Entendemos que o desenvolvimento do pensamento crítico do aluno é pode levar a resultados que promovam o desenvolvimento na área da educação. Não podemos negar um avanço neste sentido dos PCNs que pregam a adoção de temas transversais como ética, orientação sexual, ambiente, saúde, estudos econômicos e pluralidade cultural – questões altamente pertinentes quando imaginamos uma educação para a vida num sentido amplo. Podemos dizer que a escola brasileira se apresenta como um aparelho ideológico de estado mas nós, professores, não precisamos endossar esta postura. Os professores sabem a autonomia que têm em sala de aula e mesmo que os PCNs avaliem as escolas e o corpo docente segundo critérios voltados para as estruturas administrativas e de reforço ao controle burocrático, podemos, criticamente, entender que dentro de uma instituição escolar estes parâmetros devem concorrer para aquilo que é mais importante dentro de uma escola, a formação do aluno.
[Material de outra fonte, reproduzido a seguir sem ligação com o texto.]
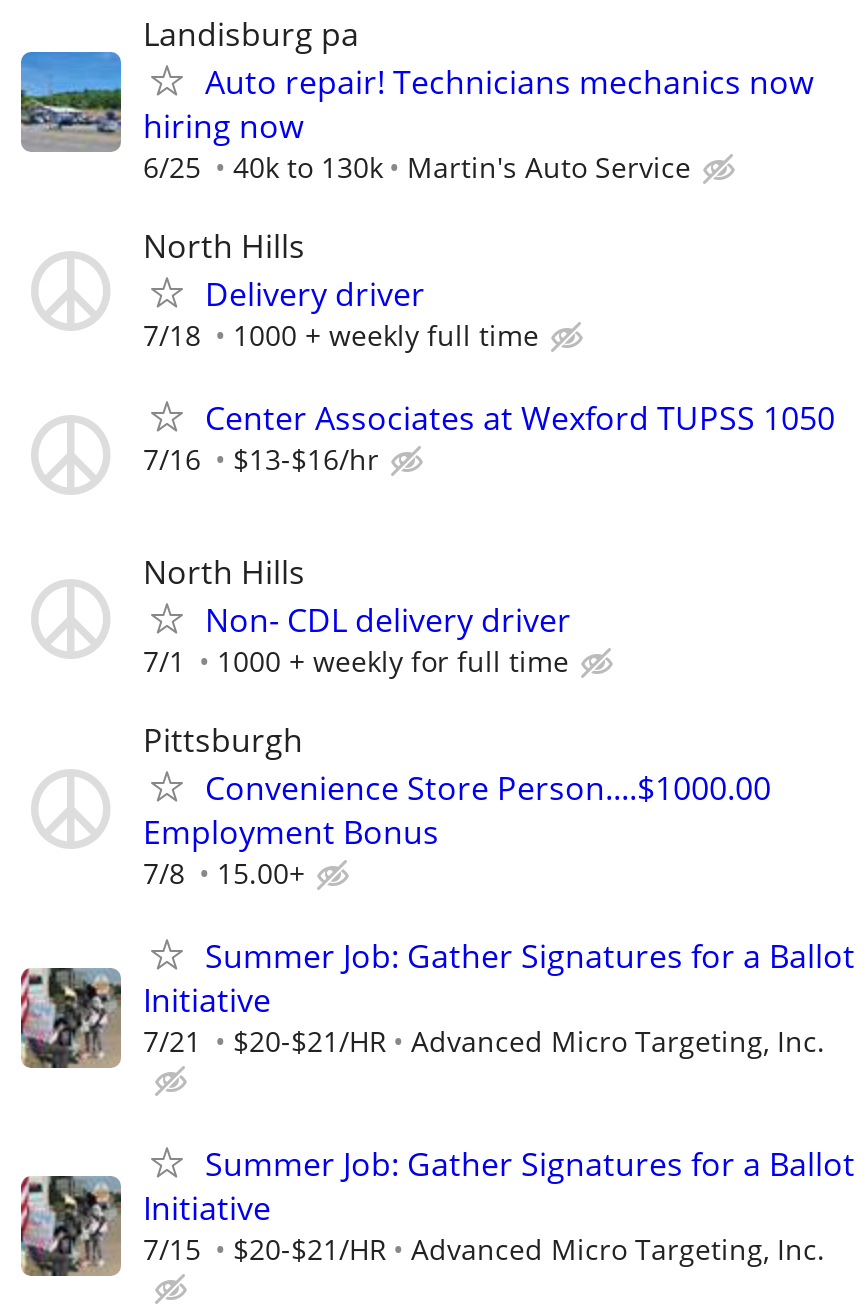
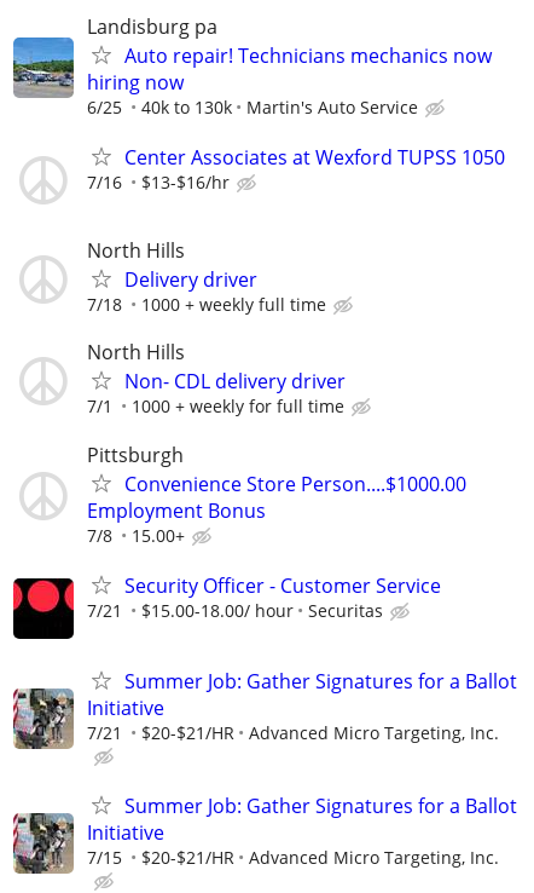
moved [143,396,835,478] -> [87,144,505,193]: Center Associates at Wexford TUPSS 1050 | 7/16 | $13-$16/hr
none -> [12,572,441,640] [image] | Security Officer - Customer Service | 7/21 | $15.00-18.00/ hour | Securitas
Existe uma tendência uma tendência radical no meio acadêmico que aceita ou rejeita certas orientações ou teorias. Propomos aqui que temos liberdade de adotar os PCNs naquilo que têm de melhor: os temas transversais e as propostas humanistas, estas sim válidas para a formação do aluno. A escola é realmente fruto da sociedade que a produziu, mas pode ser também um local de ensaio e experimentação conjunta (entre alunos e professores) que possam um dia responder a alguns problemas sociais. Neste sentido, 14 anos depois da aprovação dos PCNs, e com o governo

de Dilma Roussef, que deve seguir as linhas básicas do governo Lula, com grande apoio popular, poderia ser este o momento de fazer uma revisão sobre os Parâmetros no sentido de reforçar-lhes o cunho de formação intelectual do aluno, que se sobreporia à orientação para o mercado de trabalho.